Segment Start: PROVIDED DATA

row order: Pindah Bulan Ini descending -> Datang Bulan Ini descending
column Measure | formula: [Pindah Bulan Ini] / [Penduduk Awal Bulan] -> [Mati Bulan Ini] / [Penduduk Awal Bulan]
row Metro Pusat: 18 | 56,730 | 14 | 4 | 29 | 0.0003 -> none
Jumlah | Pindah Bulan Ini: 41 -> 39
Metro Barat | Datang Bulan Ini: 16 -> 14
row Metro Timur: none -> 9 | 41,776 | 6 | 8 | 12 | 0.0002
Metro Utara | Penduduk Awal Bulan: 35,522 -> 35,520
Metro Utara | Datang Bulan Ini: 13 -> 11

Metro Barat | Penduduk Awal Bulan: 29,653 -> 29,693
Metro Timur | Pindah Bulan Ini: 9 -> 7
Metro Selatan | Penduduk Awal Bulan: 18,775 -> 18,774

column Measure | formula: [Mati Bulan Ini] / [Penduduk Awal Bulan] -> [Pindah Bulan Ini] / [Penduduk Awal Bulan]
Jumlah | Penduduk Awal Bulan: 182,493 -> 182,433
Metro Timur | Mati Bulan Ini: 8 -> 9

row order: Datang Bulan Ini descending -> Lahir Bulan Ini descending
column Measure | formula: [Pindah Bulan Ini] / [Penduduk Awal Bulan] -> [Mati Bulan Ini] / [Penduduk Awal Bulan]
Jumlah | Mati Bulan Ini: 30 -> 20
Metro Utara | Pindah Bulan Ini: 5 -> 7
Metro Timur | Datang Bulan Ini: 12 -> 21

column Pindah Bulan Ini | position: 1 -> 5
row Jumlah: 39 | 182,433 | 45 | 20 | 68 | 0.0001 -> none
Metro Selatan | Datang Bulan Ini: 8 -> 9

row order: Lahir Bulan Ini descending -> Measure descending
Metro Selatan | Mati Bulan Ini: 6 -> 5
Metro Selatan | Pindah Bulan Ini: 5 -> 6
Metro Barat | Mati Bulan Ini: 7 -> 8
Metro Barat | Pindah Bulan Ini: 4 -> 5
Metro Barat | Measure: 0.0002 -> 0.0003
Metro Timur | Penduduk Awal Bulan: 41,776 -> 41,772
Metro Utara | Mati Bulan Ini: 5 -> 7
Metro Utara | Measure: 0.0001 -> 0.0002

Segment End: PROVIDED DATA
Segment Start: PROVIDED DATA

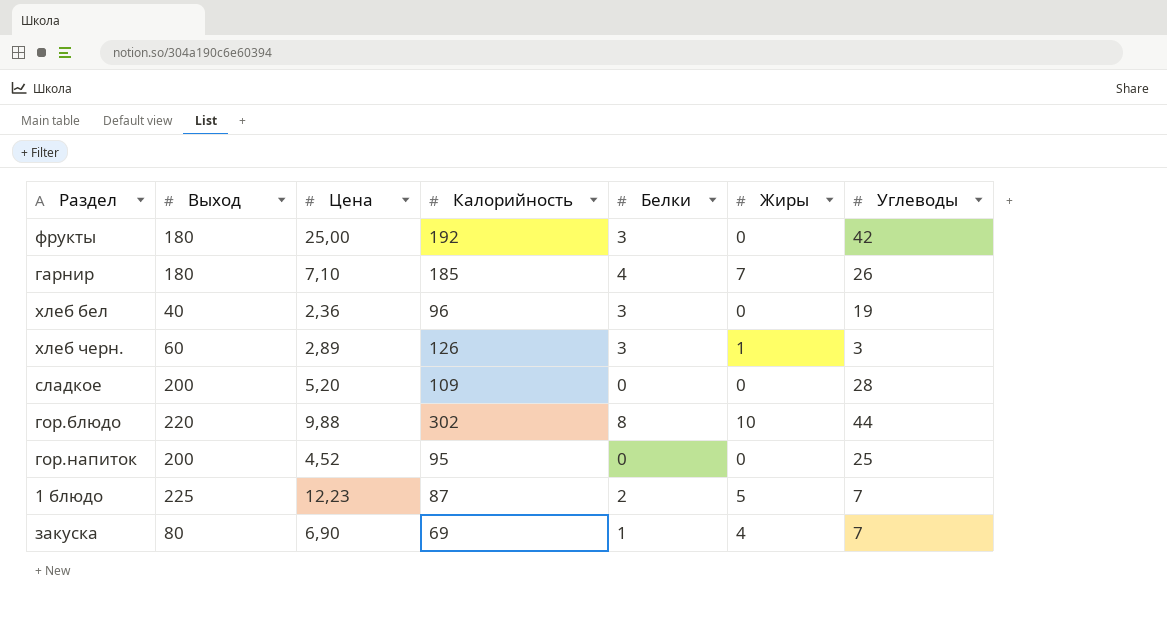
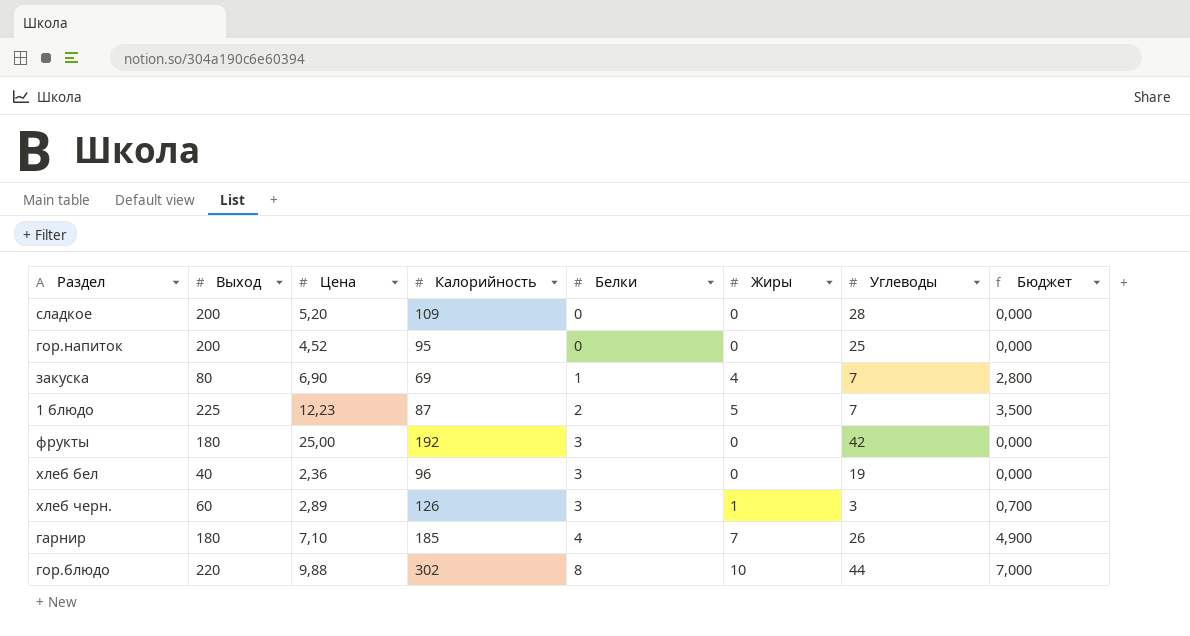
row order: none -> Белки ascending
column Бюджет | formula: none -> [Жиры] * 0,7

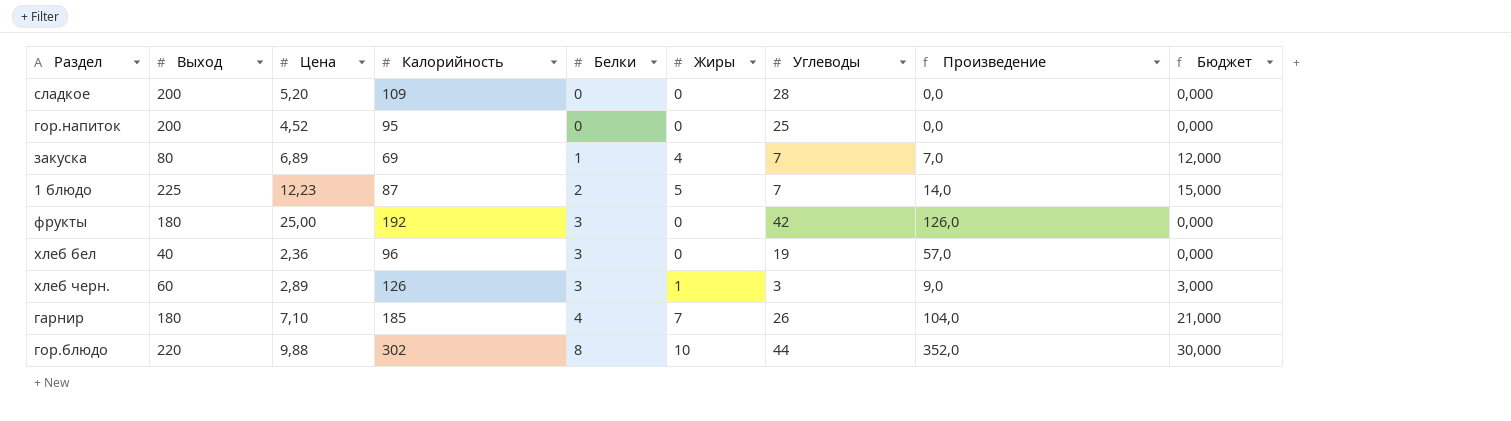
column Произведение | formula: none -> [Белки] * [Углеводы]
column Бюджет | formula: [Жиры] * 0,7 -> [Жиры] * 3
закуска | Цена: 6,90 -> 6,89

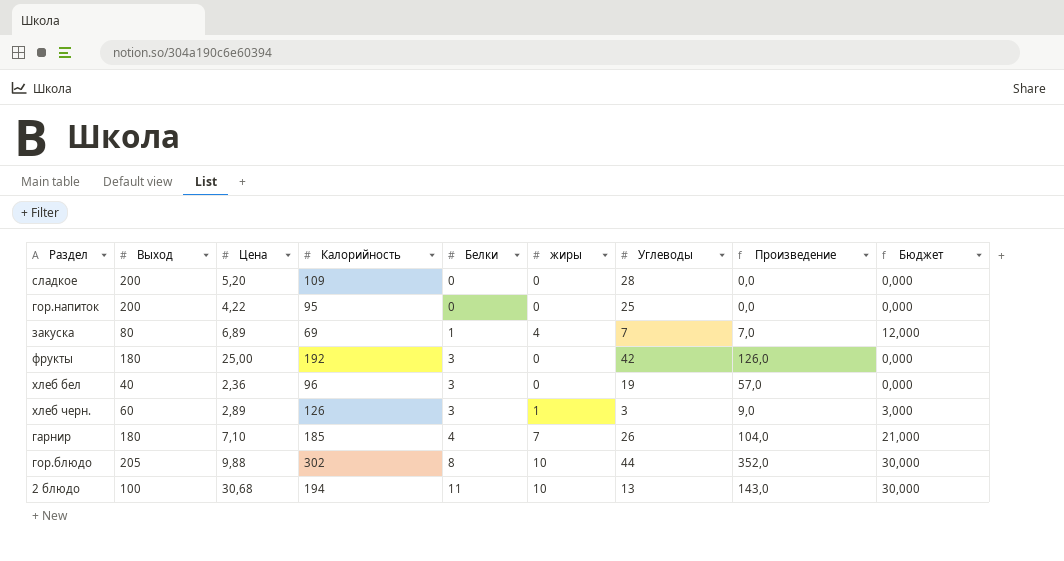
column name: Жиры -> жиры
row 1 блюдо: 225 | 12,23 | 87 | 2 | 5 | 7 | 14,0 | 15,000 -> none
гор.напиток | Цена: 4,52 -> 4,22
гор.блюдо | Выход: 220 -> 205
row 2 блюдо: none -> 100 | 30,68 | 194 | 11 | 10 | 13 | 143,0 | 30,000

Segment End: PROVIDED DATA

● TRY IT
Starting at the line that contains "гор.блюдо | Выход: 220 -> 205" and stopping after the line that contains "row 2 блюдо: none", write out every line exactly as it appears above, and no other line.

● SOLUTION TO THE EXERCISE
гор.блюдо | Выход: 220 -> 205
row 2 блюдо: none -> 100 | 30,68 | 194 | 11 | 10 | 13 | 143,0 | 30,000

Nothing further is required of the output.